Write out every entry below exactly as it appears. Pictures do not belong in the copy.

──────── The data ────────

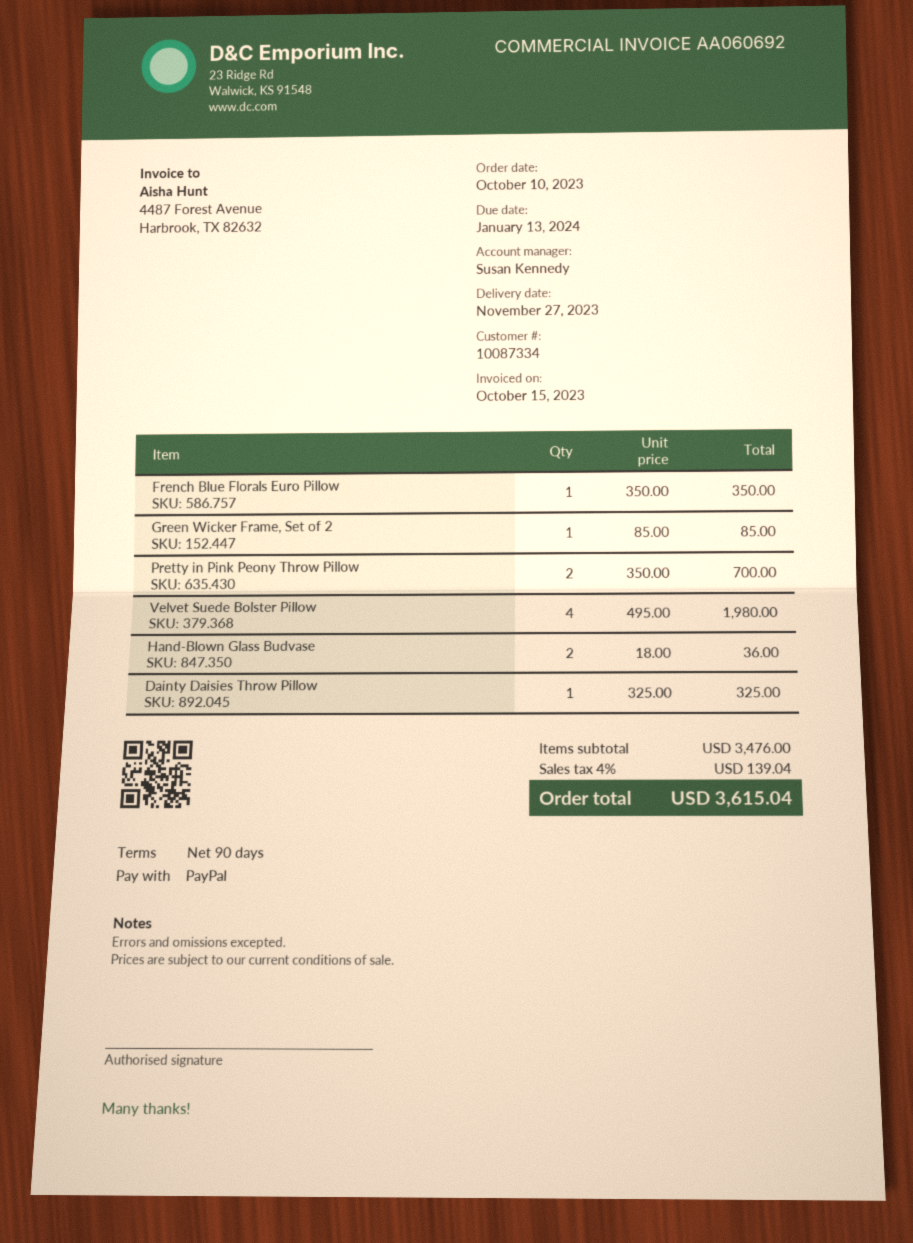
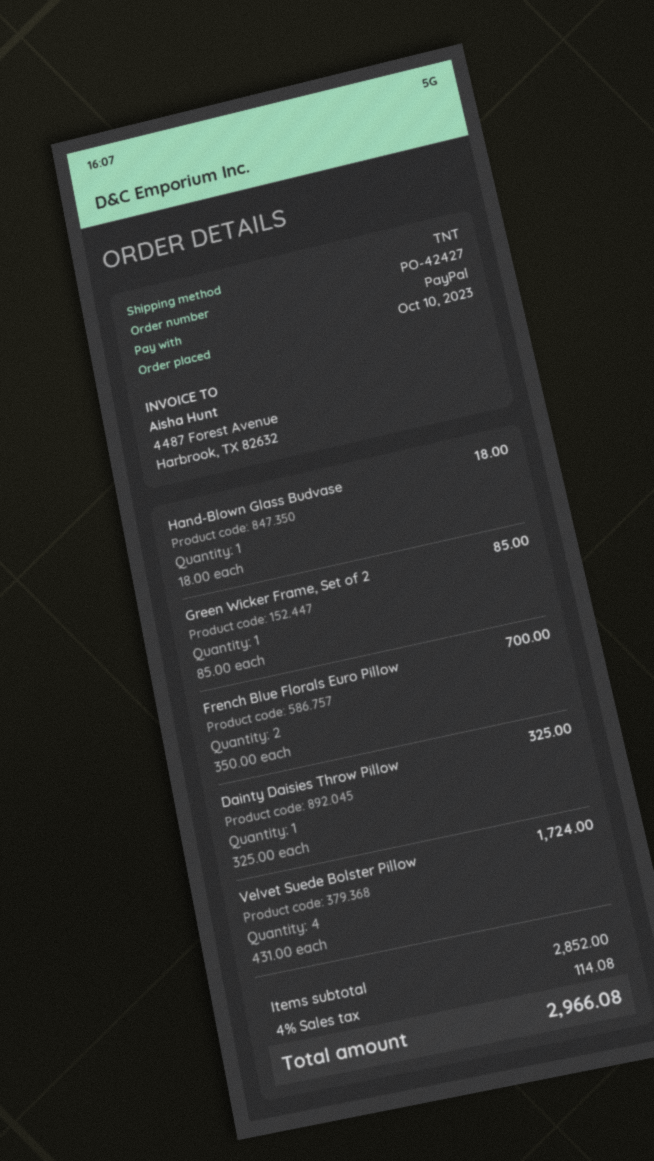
French Blue Florals Euro Pillow: 1 x 350.00 = 350.00 -> 2 x 350.00 = 700.00
Pretty in Pink Peony Throw Pillow: 2 x 350.00 = 700.00 -> none
Velvet Suede Bolster Pillow: 4 x 495.00 = 1980.00 -> 4 x 431.00 = 1724.00
Hand-Blown Glass Budvase: 2 x 18.00 = 36.00 -> 1 x 18.00 = 18.00
subtotal: 3476.00 -> 2852.00
tax: 4% = 139.04 -> 4% = 114.08
total: 3615.04 -> 2966.08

────────

» **Output of the task**
French Blue Florals Euro Pillow: 1 x 350.00 = 350.00 -> 2 x 350.00 = 700.00
Pretty in Pink Peony Throw Pillow: 2 x 350.00 = 700.00 -> none
Velvet Suede Bolster Pillow: 4 x 495.00 = 1980.00 -> 4 x 431.00 = 1724.00
Hand-Blown Glass Budvase: 2 x 18.00 = 36.00 -> 1 x 18.00 = 18.00
subtotal: 3476.00 -> 2852.00
tax: 4% = 139.04 -> 4% = 114.08
total: 3615.04 -> 2966.08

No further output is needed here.